[WORK TO BE COMPLETED]: Word for word, set down every line of the entries below from the line with "version >=3.6, <=3.8" to the line with "Python 3.9 or higher", including both, and no other line.

=== Begin Enclosure ===

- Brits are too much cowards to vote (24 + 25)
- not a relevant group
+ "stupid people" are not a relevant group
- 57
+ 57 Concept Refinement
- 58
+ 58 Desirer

=== End Enclosure ===
=== Begin Enclosure ===

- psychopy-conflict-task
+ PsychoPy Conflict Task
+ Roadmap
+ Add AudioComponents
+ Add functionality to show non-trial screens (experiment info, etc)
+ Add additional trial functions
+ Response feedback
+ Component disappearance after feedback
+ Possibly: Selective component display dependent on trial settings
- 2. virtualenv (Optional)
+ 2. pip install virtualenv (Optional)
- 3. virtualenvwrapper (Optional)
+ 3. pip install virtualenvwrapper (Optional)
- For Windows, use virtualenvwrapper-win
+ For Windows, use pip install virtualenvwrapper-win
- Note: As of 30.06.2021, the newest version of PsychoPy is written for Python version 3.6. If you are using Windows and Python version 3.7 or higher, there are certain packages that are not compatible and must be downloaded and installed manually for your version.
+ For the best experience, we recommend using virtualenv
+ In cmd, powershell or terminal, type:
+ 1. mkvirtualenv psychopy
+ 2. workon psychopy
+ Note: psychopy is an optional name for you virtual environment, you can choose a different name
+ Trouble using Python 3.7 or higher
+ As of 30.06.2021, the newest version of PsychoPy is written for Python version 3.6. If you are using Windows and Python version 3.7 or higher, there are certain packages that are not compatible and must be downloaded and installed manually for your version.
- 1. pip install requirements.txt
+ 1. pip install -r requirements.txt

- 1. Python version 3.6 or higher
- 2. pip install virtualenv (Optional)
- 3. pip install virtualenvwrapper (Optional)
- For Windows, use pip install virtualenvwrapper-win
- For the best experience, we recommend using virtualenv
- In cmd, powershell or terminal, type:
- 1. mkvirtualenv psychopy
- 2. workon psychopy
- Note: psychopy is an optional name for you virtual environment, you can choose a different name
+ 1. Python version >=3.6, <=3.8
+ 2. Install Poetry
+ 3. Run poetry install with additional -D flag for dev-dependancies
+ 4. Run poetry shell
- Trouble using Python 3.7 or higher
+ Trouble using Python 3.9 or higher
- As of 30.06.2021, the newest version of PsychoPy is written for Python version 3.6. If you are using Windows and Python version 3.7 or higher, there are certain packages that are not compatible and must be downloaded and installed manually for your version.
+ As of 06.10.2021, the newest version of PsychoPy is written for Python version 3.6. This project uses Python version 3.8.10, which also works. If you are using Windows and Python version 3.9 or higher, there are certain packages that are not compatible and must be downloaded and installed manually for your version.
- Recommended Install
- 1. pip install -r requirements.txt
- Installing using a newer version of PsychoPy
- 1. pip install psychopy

=== End Enclosure ===
=== Begin Enclosure ===

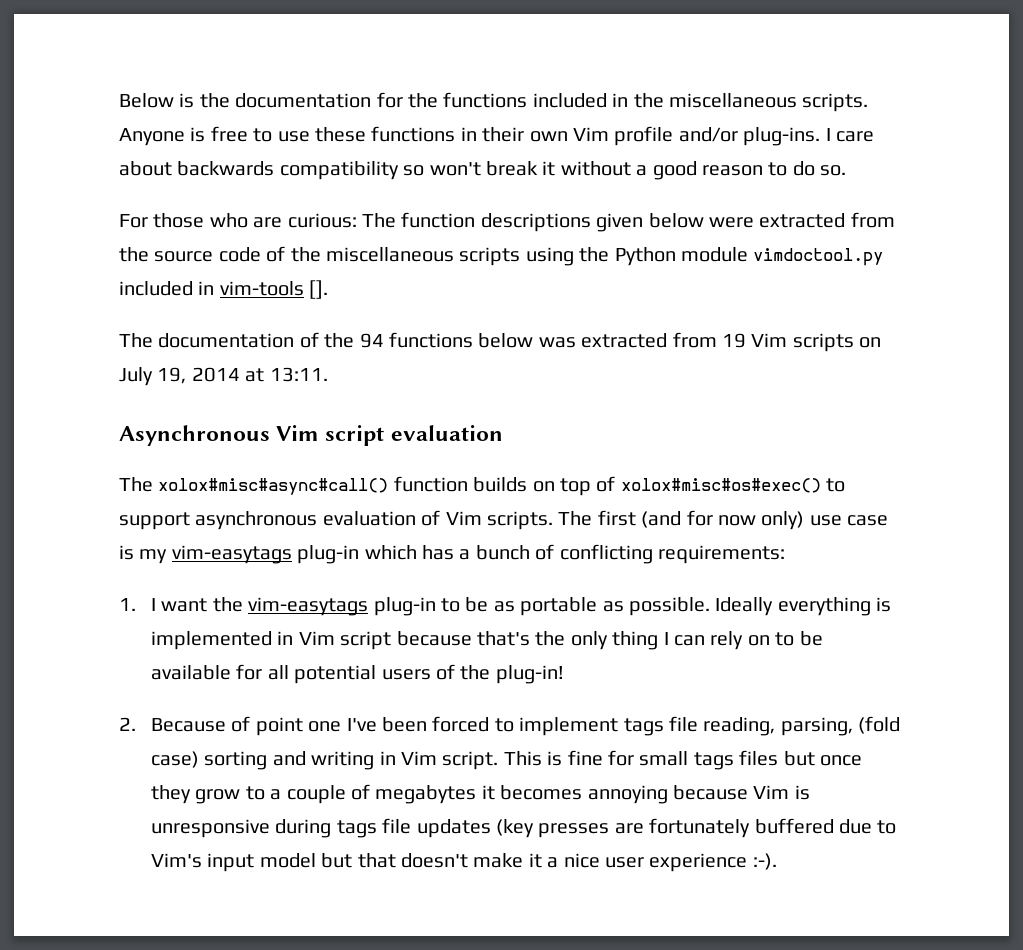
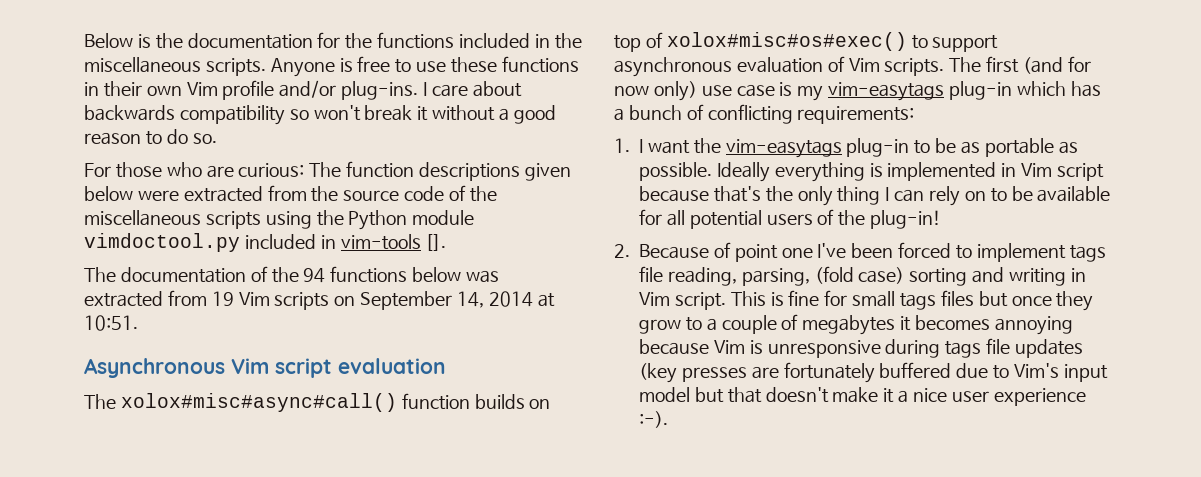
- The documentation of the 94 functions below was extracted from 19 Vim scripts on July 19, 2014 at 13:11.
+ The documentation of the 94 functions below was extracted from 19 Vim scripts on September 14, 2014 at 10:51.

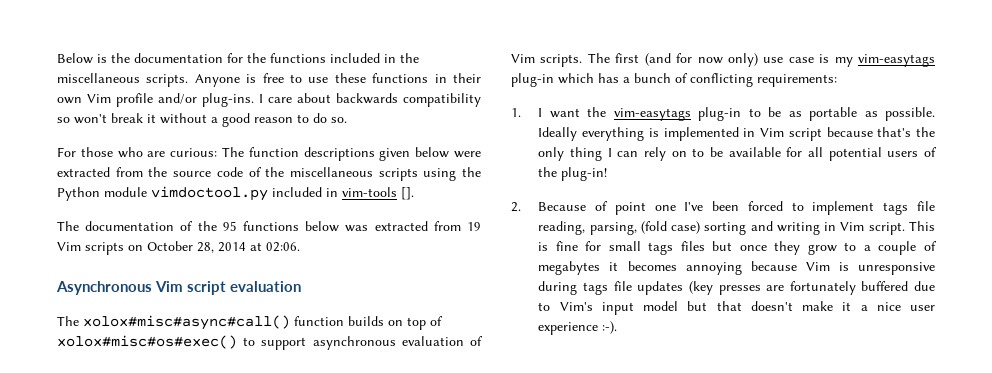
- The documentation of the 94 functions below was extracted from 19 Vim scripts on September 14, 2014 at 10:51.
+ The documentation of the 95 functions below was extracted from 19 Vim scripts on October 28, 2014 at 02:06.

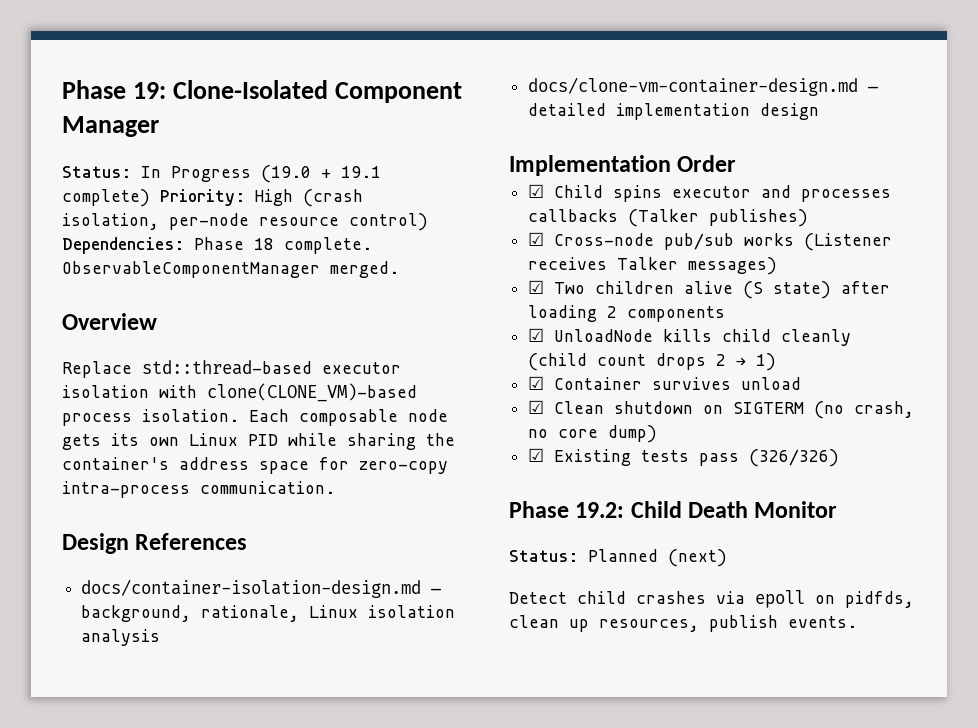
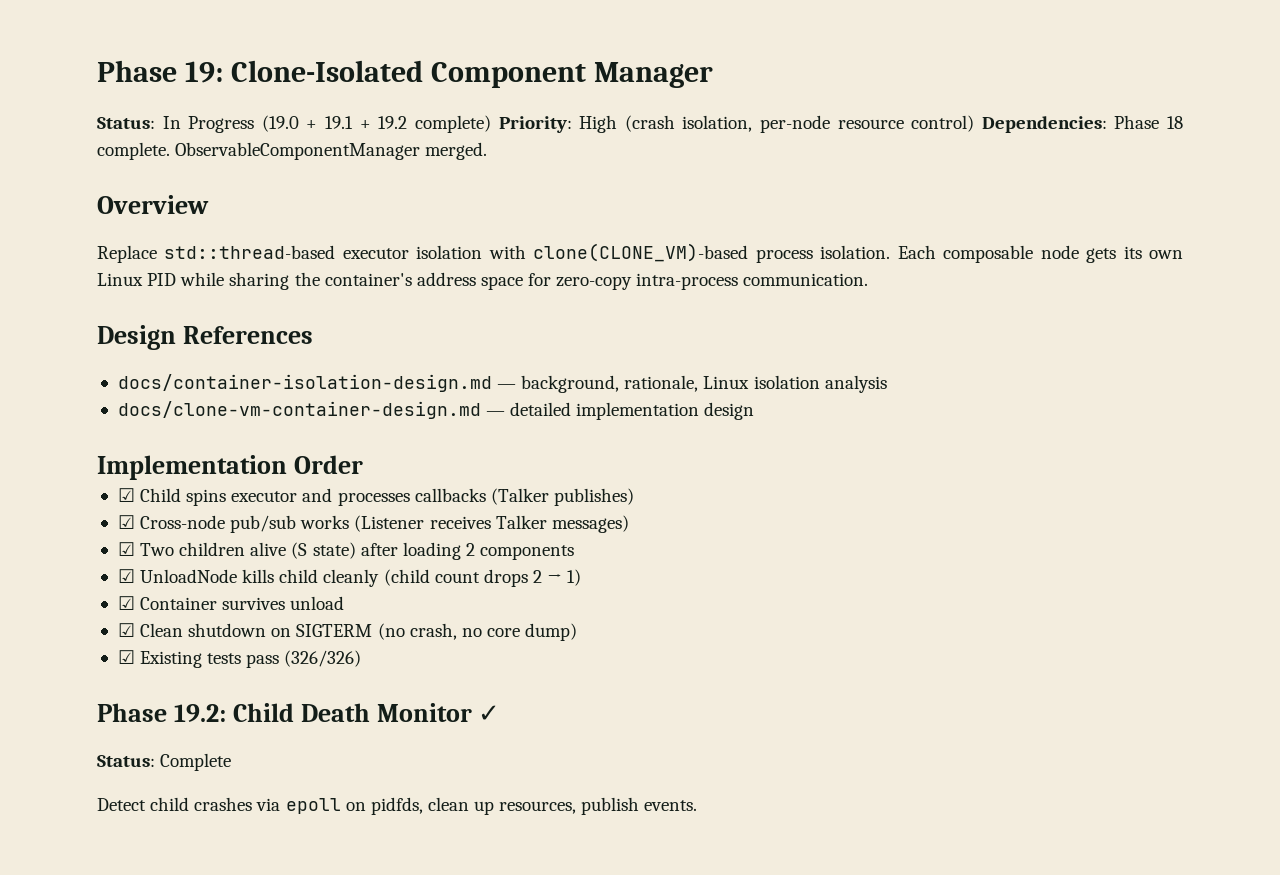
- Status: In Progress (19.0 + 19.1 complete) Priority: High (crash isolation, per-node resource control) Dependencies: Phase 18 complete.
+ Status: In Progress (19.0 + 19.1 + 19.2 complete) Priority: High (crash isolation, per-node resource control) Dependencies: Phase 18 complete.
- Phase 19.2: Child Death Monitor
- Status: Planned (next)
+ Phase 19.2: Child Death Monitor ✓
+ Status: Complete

=== End Enclosure ===

[ANSWER FOR THE TASK]:
+ 1. Python version >=3.6, <=3.8
+ 2. Install Poetry
+ 3. Run poetry install with additional -D flag for dev-dependancies
+ 4. Run poetry shell
- Trouble using Python 3.7 or higher
+ Trouble using Python 3.9 or higher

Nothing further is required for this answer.